Synopsis
Cole (science, technology, and society, Rutgers U.) challenges the US Environmental Protection Agency's risk-cost assessment of radon in private houses, and the policy of extensive testing and remediation based on it. He claims that neither the epidemiological nor other scientific findings warrant the alarm, and wonders who is benefiting. For the general reader. Annotation copyright Book News, Inc. Portland, Or.
Reviews
This calm, thoughtful book deserves a wide audience. Since the 1980s, when elevated concentrations of radon were found in certain U.S. homes, the gas has been the focus of an "imbalanced" debate among scientists and policymakers, writes political scientist Cole ( Clouds of Secrecy ) . The Environmental Protection Administration (EPA), citing radon-induced lung-cancer deaths, has urged voluntary testing of homes; skeptical scientists claim that the gas poses virtually no health risk. Drawing on some 200 interviews, Cole documents the one-sidedness of public discussion, as evinced by a Congress unwilling to listen to dissenters, an EPA that exaggerates dangers and a press that echoes establishment views.
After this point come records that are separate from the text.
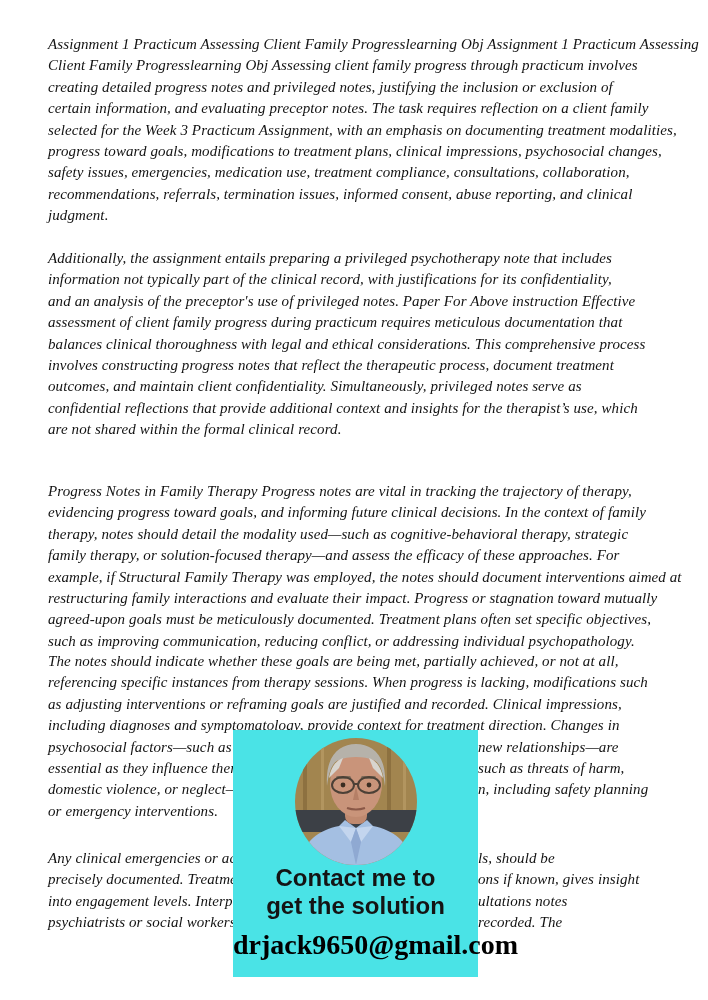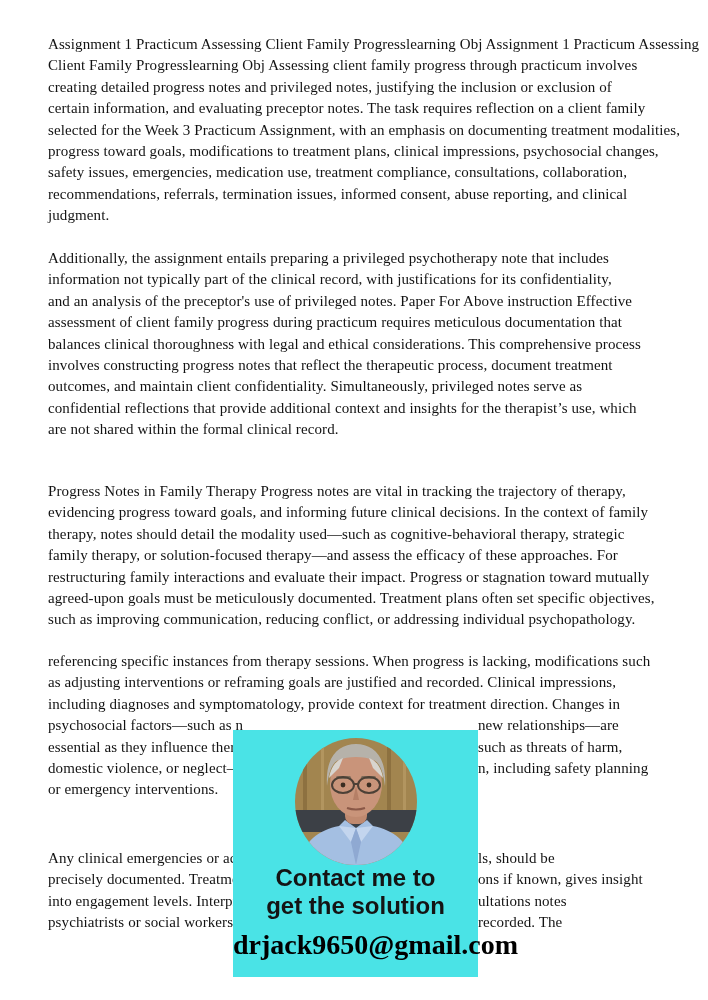"Assignment 1 Practicum Assessing Client" .para { font-style: none -> italic }
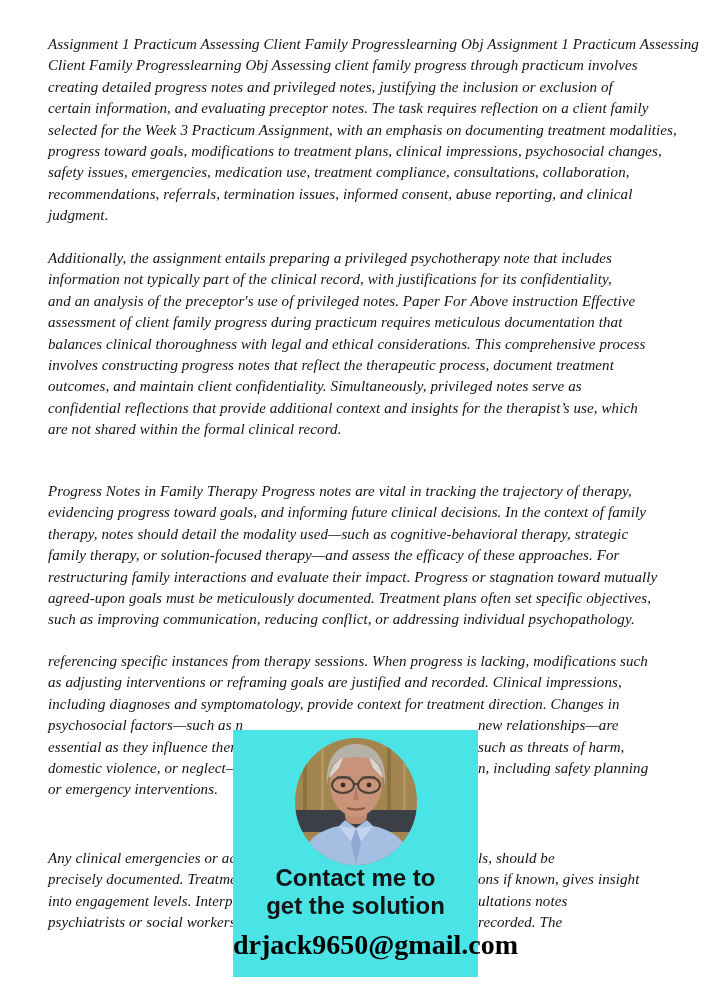"example, if Structural Family Therapy" div.line { html: none -> <div>example, if Structural Family Therapy was employed, the notes should document interventions aimed at</div> }
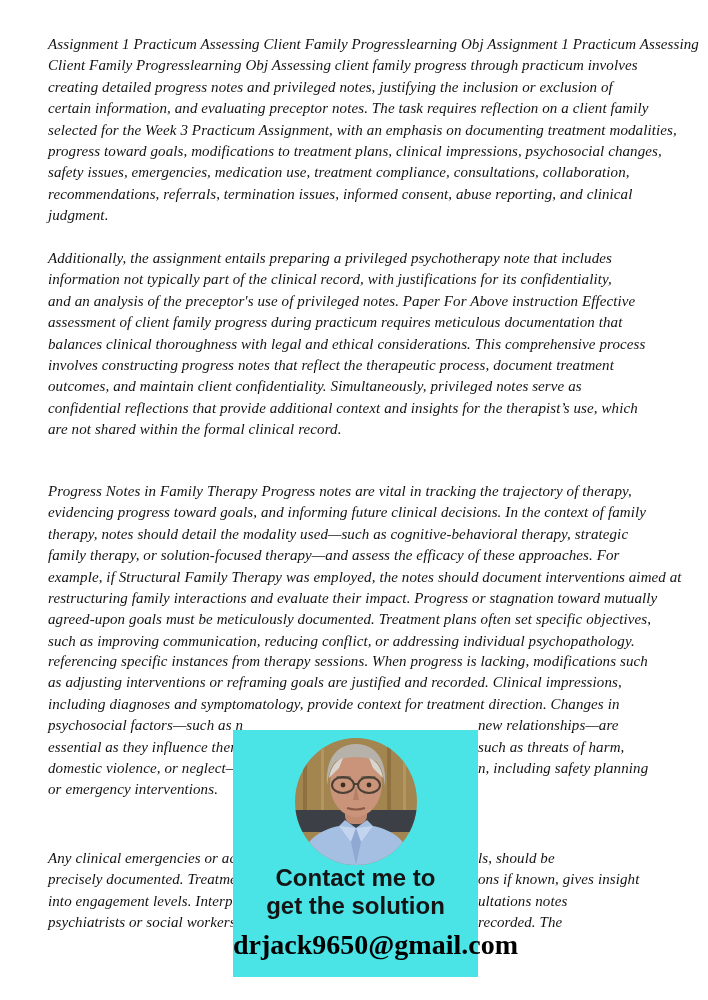"The notes should indicate whether" div.line { html: none -> <div>The notes should indicate whether these goals are being met, partially achieved, or not at all,</div> }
The author deplores the lack of open debate in formulating radon policies, and he reveals the politics behind the issue, which first surfaced in the Reagan era. "Radon seemed an ideal issue for a conservative administration in need of a better environmental image," according to Cole. "The radioactive gas was business friendly insofar as it is a natural phenomenon and not usually related to industrial activities."